■ **Work instruction**: From the listing below, tally the lines that include "This". Return only the total.

══ Supplied data ══

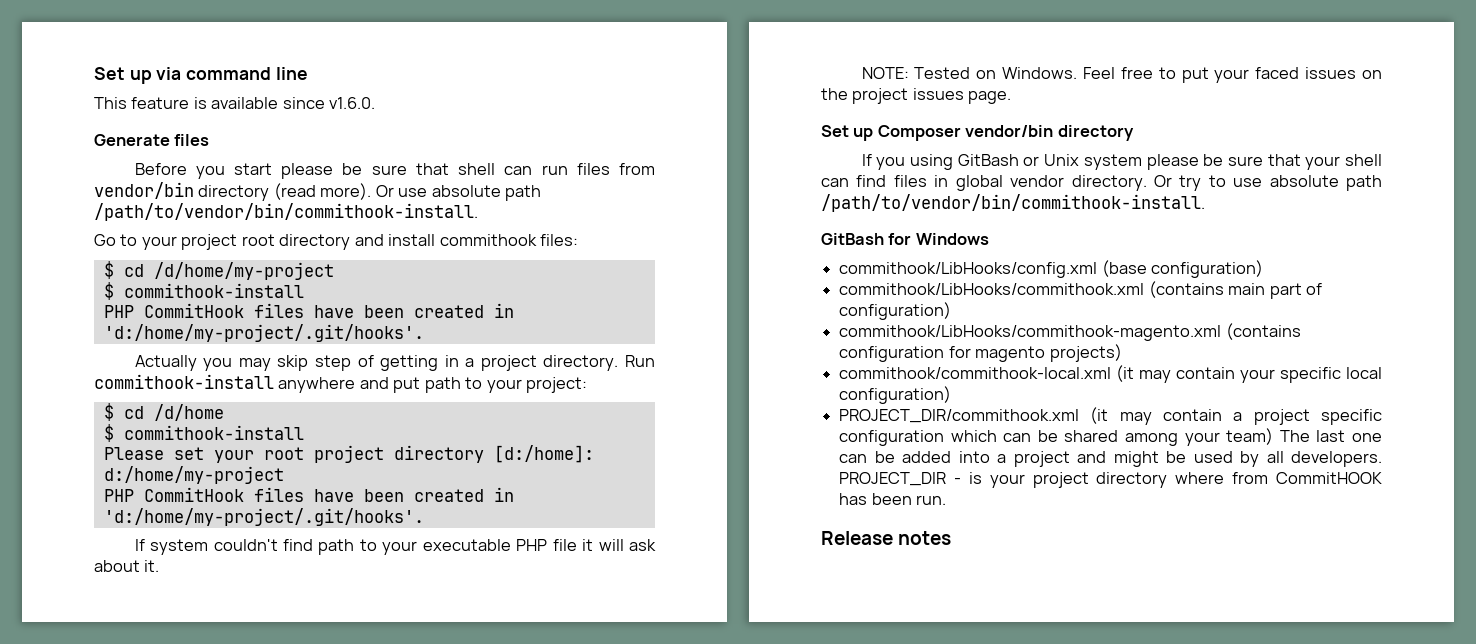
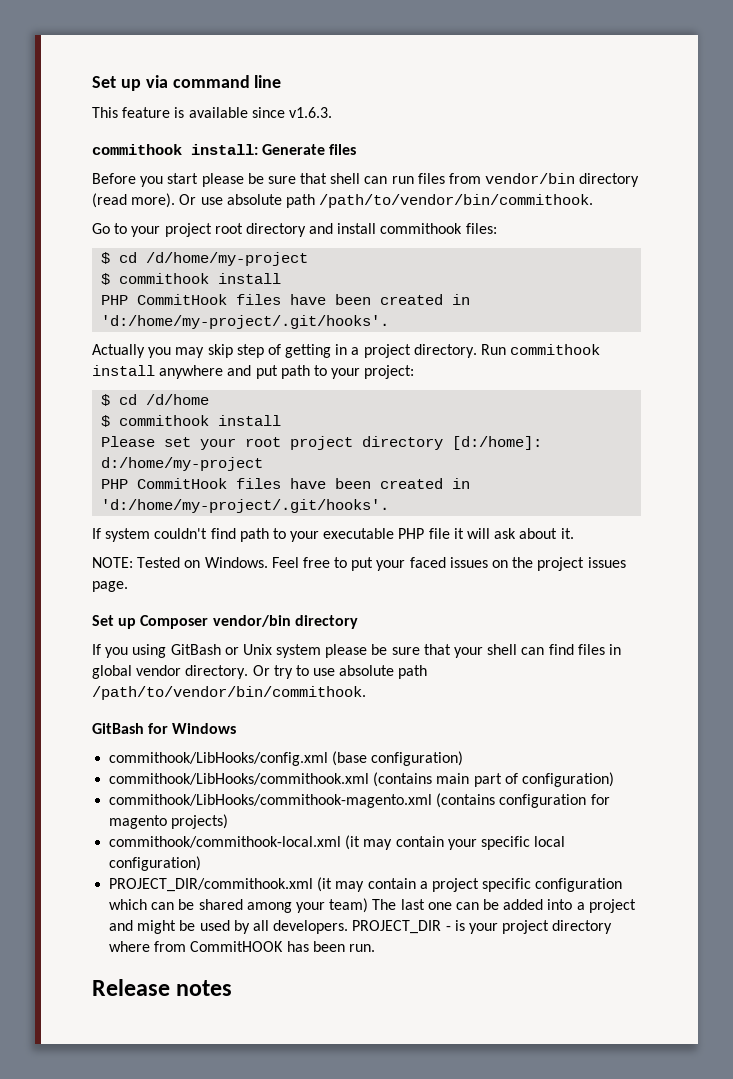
- This feature is available since v1.6.0.
- Generate files
+ This feature is available since v1.6.3.
+ commithook install: Generate files
- Or use absolute path /path/to/vendor/bin/commithook-install.
+ Or use absolute path /path/to/vendor/bin/commithook.
  $ cd /d/home/my-project
- $ commithook-install
+ $ commithook install
- Run commithook-install anywhere and put path to your project:
+ Run commithook install anywhere and put path to your project:
  $ cd /d/home
- $ commithook-install
+ $ commithook install
- Or try to use absolute path /path/to/vendor/bin/commithook-install.
+ Or try to use absolute path /path/to/vendor/bin/commithook.

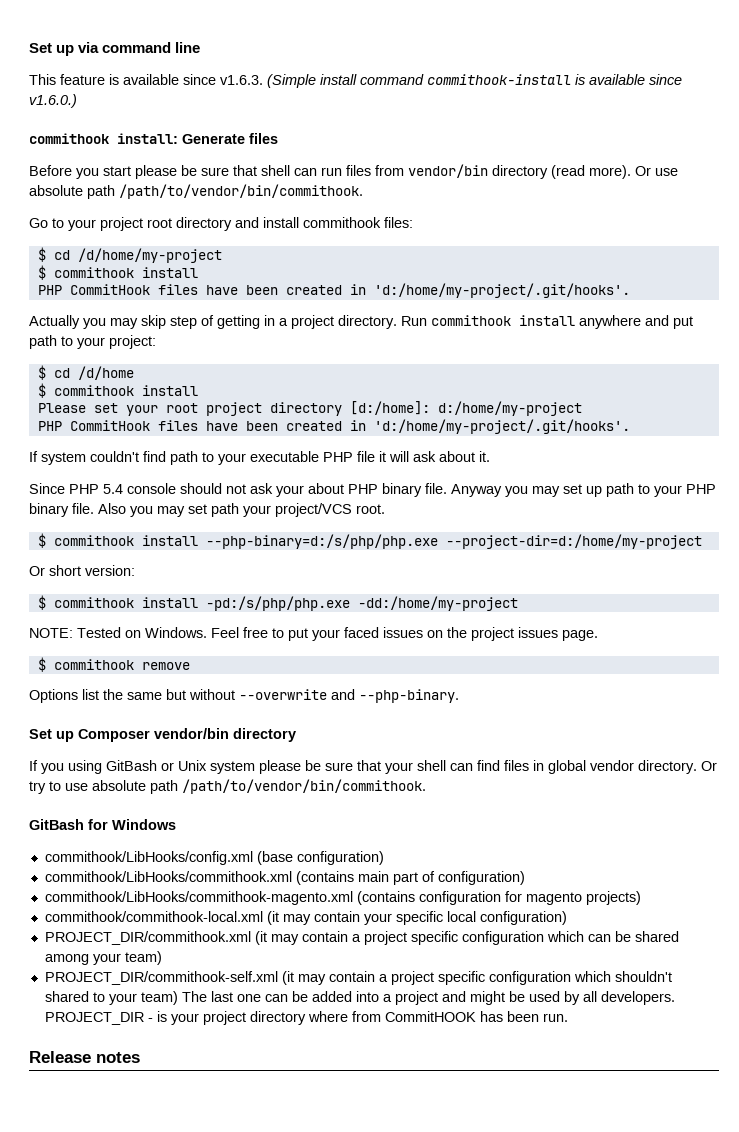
- This feature is available since v1.6.3.
+ This feature is available since v1.6.3. (Simple install command commithook-install is available since v1.6.0.)
+ Since PHP 5.4 console should not ask your about PHP binary file. Anyway you may set up path to your PHP binary file. Also you may set path your project/VCS root.
+ $ commithook install --php-binary=d:/s/php/php.exe --project-dir=d:/home/my-project
+ Or short version:
+ $ commithook install -pd:/s/php/php.exe -dd:/home/my-project
+ $ commithook remove
+ Options list the same but without --overwrite and --php-binary.
- PROJECT_DIR/commithook.xml (it may contain a project specific configuration which can be shared among your team) The last one can be added into a project and might be used by all developers.
+ PROJECT_DIR/commithook.xml (it may contain a project specific configuration which can be shared among your team)
+ PROJECT_DIR/commithook-self.xml (it may contain a project specific configuration which shouldn't shared to your team) The last one can be added into a project and might be used by all developers.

═══

■ **Solution**: 4